The second opportunity arises from the aftermath of the Sri Lankan civil war against the Liberation Tigers of Tamil Eelam (LTTE). The brutal, decades-long war ended in 2009 when the LTTE was finally crushed. The last battle ended with accusations by Tamils that civilians had been massacred but the Sri Lankan military countered that the Tigers had used civilians as a shield. The two sides disagree both on the numbers and on what actually happened, but the issue continues to be front and center for human rights activists in the Tamil community and the United Nations Human Rights Commission (UNHRC). India has consistently been wary of the UNHRC position; this is therefore a good time for President Obama to discuss giving President Sirisena some breathing room on the issue. Teresita Schaffer, former U.S. Ambassador to Sri Lanka, in her excellent Jan. 12 South Asia Hand blog put it just right: “Washington will need to lower its voice.” That’s good advice. Private discussions in New Delhi will be just as important as the highly visible Republic Day ceremony.
The third opportunity arises in part from the second. Feeling isolated and unfairly targeted by the West, President Rajapaksa took Sri Lanka ever deeper into China’s embrace. Sri Lanka has historically maintained good relations with China, but as part of Beijing’s desire for overseas access to defend its expanding naval capability, relations with Sri Lanka took on new meaning. As the West increasingly focused on the allegations of human rights violations, China spotted an opening. Trade and investment followed, with Western powers largely looking on as bystanders. The relationship was becoming increasingly one-sided — the trademark of China’s foreign policy, where infrastructure projects frequently help Chinese workers and access to raw materials but otherwise do little for the investment partner. India sounded alarm bells but was not well positioned to thwart China’s overtures. India’s large Tamil community is sympathetic to the plight of Tamils in Sri Lanka, India’s military suffered damaging losses when it intervened in the 1980s and former Prime Minister Rajiv Gandhi was assassinated in 1991 by an LTTE suicide bomber.
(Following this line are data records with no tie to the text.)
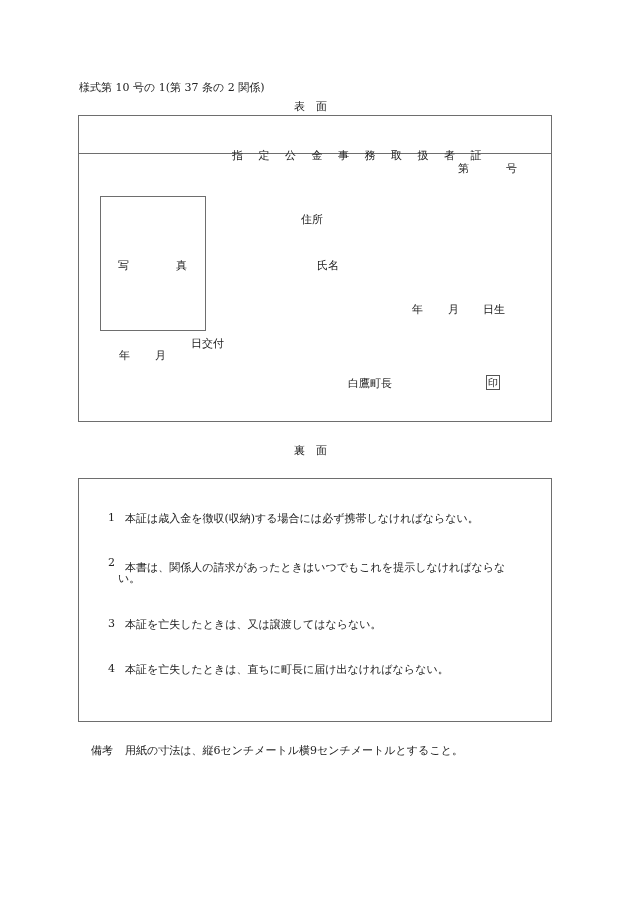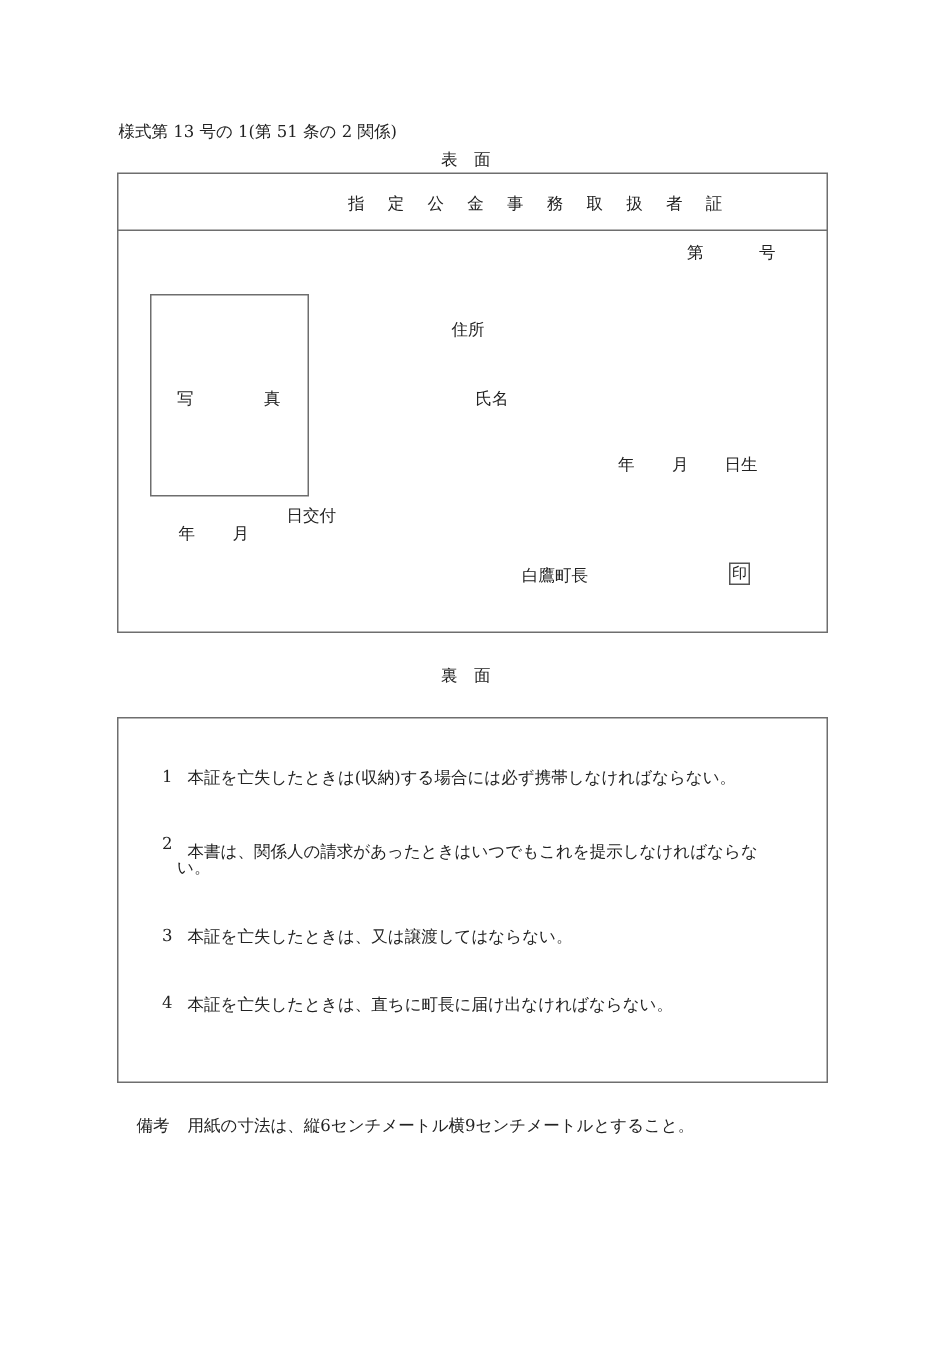--- a/index.html
+++ b/index.html
@@ -4,27 +4,27 @@
 <style>
   html, body { margin: 0; padding: 0; background: #ffffff; }
   body {
     width: 630px; height: 903px; position: relative; overflow: hidden;
     font-family: "DejaVu Serif", "Liberation Serif", serif;
     color: #222222; font-size: 11px;
   }
   .abs { position: absolute; white-space: nowrap; }
   .box { position: absolute; border: 1px solid #6e6e6e; box-sizing: border-box; }
   .hline { position: absolute; height: 0; border-top: 1px solid #6e6e6e; }
-  .spaced { letter-spacing: 6px; }
+  .spaced { letter-spacing: 6px; margin-top: 20px; }
   .seal { position: absolute; border: 1px solid #555; font-size: 10px; line-height: 13px; padding: 0 1px; }
 </style>
 </head>
 <body>
 
-<div class="abs" style="left:79px; top:80px;">様式第 13 号の 1(第 51 条の 2 関係)</div>
+<div class="abs" style="left:79px; top:80px;">様式第 10 号の 1(第 37 条の 2 関係)</div>
 <div class="abs" style="left:294px; top:99px;text-align:right;">表　面</div>
 
 <div class="box" style="left:78px; top:115px; width:474px; height:307px;"></div>
 <div class="hline" style="left:78px; top:153px; width:474px;"></div>
 <div class="abs spaced" style="left:232px; top:128px;">指 定 公 金 事 務 取 扱 者 証</div>
 
 <div class="abs" style="left:458px; top:161px;">第</div>
 <div class="abs" style="left:506px; top:161px;">号</div>
 
 <div class="box" style="left:100px; top:196px; width:106px; height:135px;"></div>
@@ -42,21 +42,21 @@
 <div class="abs" style="left:155px; top:348px;">月</div>
 <div class="abs" style="left:191px; top:336px;">日交付</div>
 
 <div class="abs" style="left:348px; top:376px;">白鷹町長</div>
 <div class="seal" style="left:486px; top:375px;">印</div>
 
 <div class="abs" style="left:294px; top:443px;">裏　面</div>
 <div class="box" style="left:78px; top:478px; width:474px; height:244px;"></div>
 
 <div class="abs" style="left:108px; top:511px;">1</div>
-<div class="abs" style="left:125px; top:511px;">本証を亡失したときは(収納)する場合には必ず携帯しなければならない。</div>
+<div class="abs" style="left:125px; top:511px;">本証は歳入金を徴収(収納)する場合には必ず携帯しなければならない。</div>
 
 <div class="abs" style="left:108px; top:556px;">2</div>
 <div class="abs" style="left:125px; top:560px;">本書は、関係人の請求があったときはいつでもこれを提示しなければならな</div>
 <div class="abs" style="left:118px; top:571px;">い。</div>
 
 <div class="abs" style="left:108px; top:617px;">3</div>
 <div class="abs" style="left:125px; top:617px;">本証を亡失したときは、又は譲渡してはならない。</div>
 
 <div class="abs" style="left:108px; top:662px;">4</div>
 <div class="abs" style="left:125px; top:662px;text-align:right;">本証を亡失したときは、直ちに町長に届け出なければならない。</div>

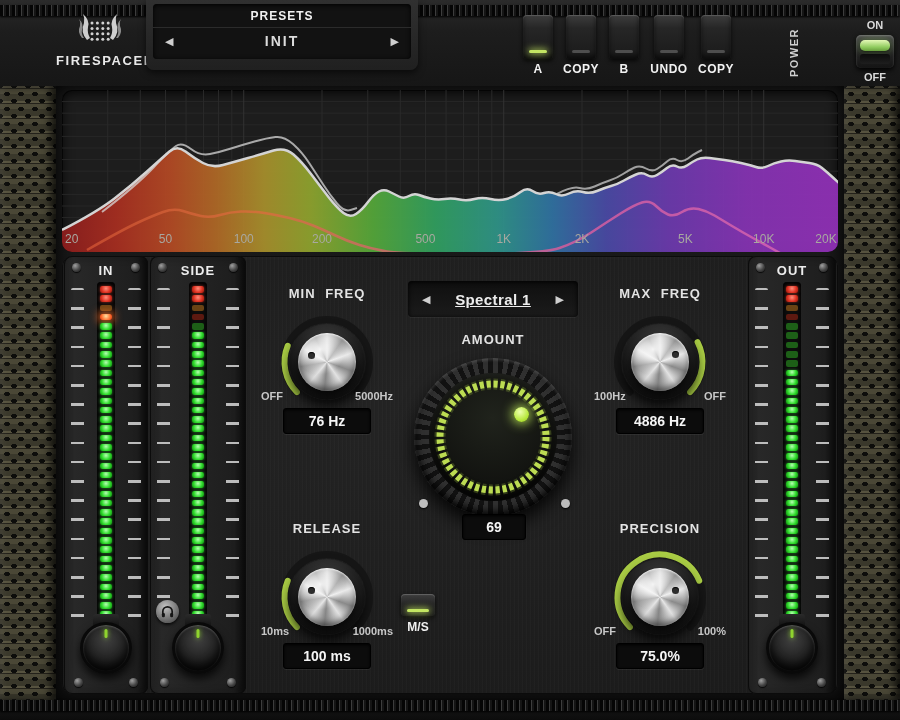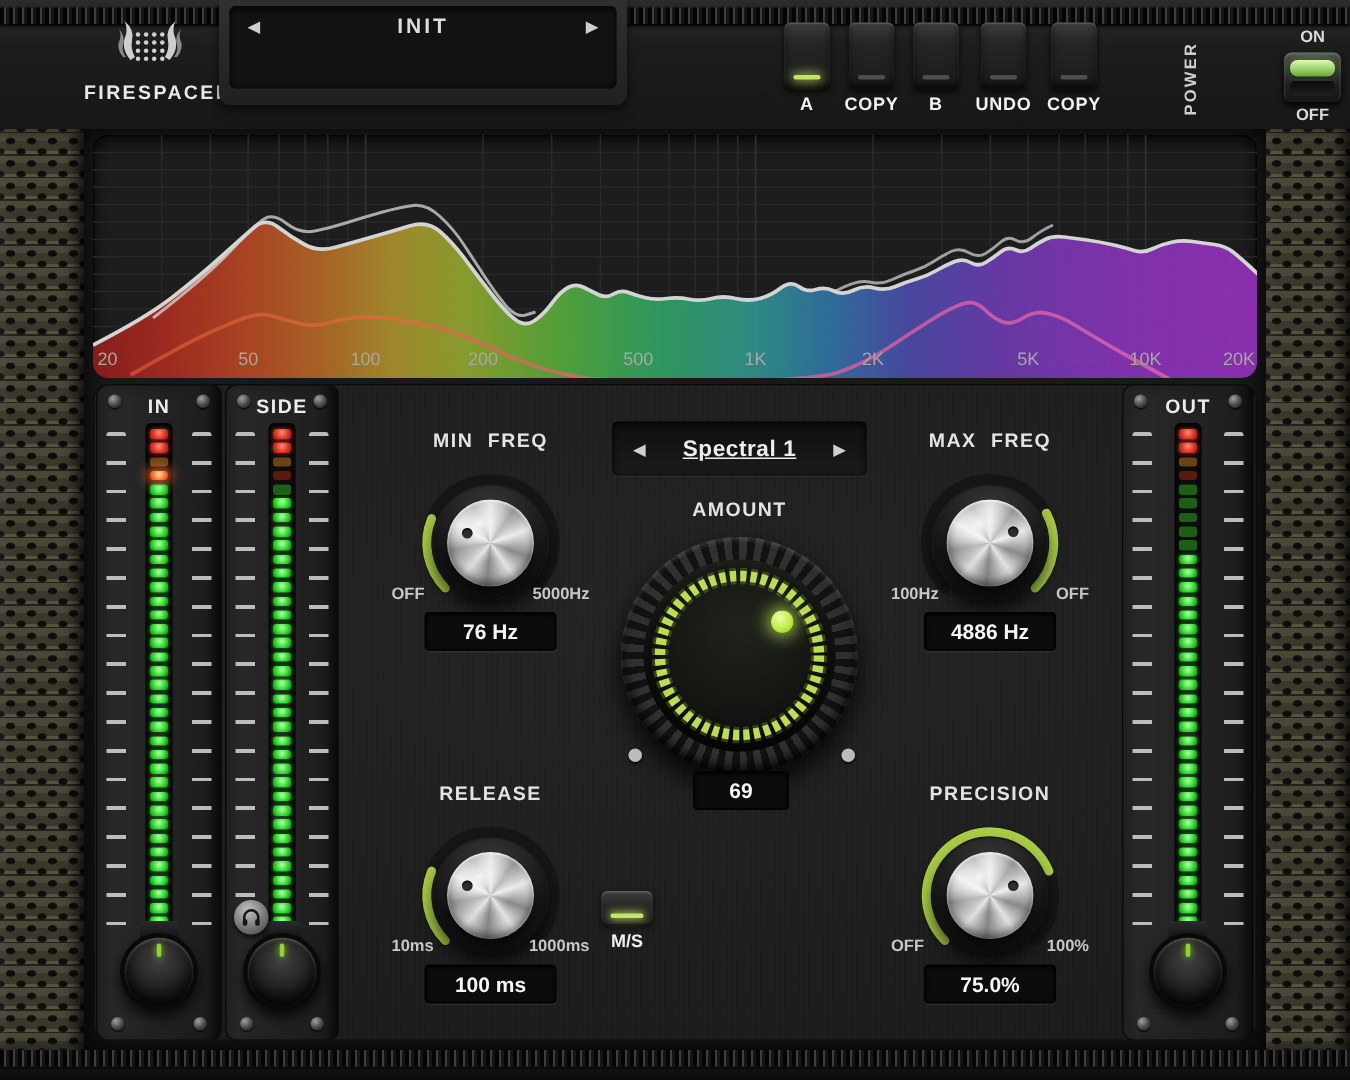--- a/index.html
+++ b/index.html
@@ -61,21 +61,21 @@
     background:
       repeating-linear-gradient(90deg,rgba(255,255,255,.018) 0 1px,rgba(0,0,0,.04) 1px 2px,transparent 2px 4px),
       radial-gradient(130% 95% at 50% 38%,#242424,#181818);
     box-shadow:inset 0 0 0 1px #0b0b0b,inset 0 2px 4px rgba(255,255,255,.03);}
 
   
   .meter{top:256px;height:438px;border-radius:8px;
     background:linear-gradient(90deg,#171717,#282828 12%,#232323 50%,#1e1e1e 88%,#121212);
     box-shadow:inset 0 0 0 1px #0b0b0b,inset 4px 0 8px rgba(255,255,255,.05),inset -5px 0 9px rgba(0,0,0,.55);}
   .meter.m-in{left:64px;width:84px;}
-  .meter.m-side{left:150px;width:76px;}
+  .meter.m-side{left:150px;width:96px;}
   .meter.m-out{left:748px;width:88px;}
   .mhead{display:flex;align-items:flex-start;justify-content:space-between;padding:7px 8px 0;}
   .mname{font-size:13px;font-weight:bold;color:#ededed;letter-spacing:1px;}
   .screw{width:9px;height:9px;border-radius:50%;background:radial-gradient(circle at 35% 30%,#a0a0a0,#454545 55%,#151515);box-shadow:0 1px 1px rgba(0,0,0,.8);}
   .mbody{position:absolute;left:0;top:26px;width:100%;height:352px;}
   .ledslot{position:absolute;left:50%;transform:translateX(-50%);top:0;width:18px;height:348px;background:#0e0e0e;border-radius:4px;box-shadow:inset 0 2px 8px #000;padding-top:4px;box-sizing:border-box;}
   .led{width:12px;height:6.5px;border-radius:2px;margin:2.8px auto 0;background:#1b1b1b;}
   .led:first-child{margin-top:0;}
   .led.red{background:radial-gradient(circle at 50% 35%,#ff8c7a,#e03424 55%,#8a1408);box-shadow:0 0 3px rgba(255,70,45,.55);}
   .led.amber-dim{background:#6a4314;}
@@ -185,20 +185,21 @@
             <circle cx="33.8" cy="27.200000000000003" r="1.5" opacity="0.92"></circle>
             <circle cx="39.2" cy="27.200000000000003" r="1.5" opacity="0.92"></circle>
           </g>
       </g>
     </svg>
     <div class="logo-text">FIRESPACER</div>
   </div>
 
   <div class="abs presets-frame">
     <div class="presets-box">
+      <div class="presets-title">PRESETS</div>
       <div class="presets-row">
         <span class="sel-arrow">◀</span>
         <span class="preset-value">INIT</span>
         <span class="sel-arrow">▶</span>
       </div>
     </div>
   </div>
 
   <div class="abs ab lit" style="left:523px;">
       <span class="bar"></span>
President Sirisena now represents a new face of democracy in the region and throughout Asia. He may bring new thinking to the Tamil concerns since the end of the civil war and is not the lightening rod that Rajapaksa was regarding the defeat of the LTTE. Finally, he will also bring new thinking to the benefits of too close an embrace with China. With a page turned, an opportunity for President Obama is available. Strong relations with India must be a critical element in a policy to counter China’s hegemonic ambitions in the region. The smaller states currently feeling pressure from Beijing look to the United States to fashion a policy of alignment and alliance consistent with America’s historic role as a Pacific power. The election in Sri Lanka is one more rebuttal to China. It is Beijing, not Washington that poses a challenge to those in Asia who prefer democratic freedom, value human rights and wish to preserve their sovereignty. President Obama’s visit to India will allow him to present an alternative vision for peace and stability in Asia and thereby build a legacy consistent with his great promise.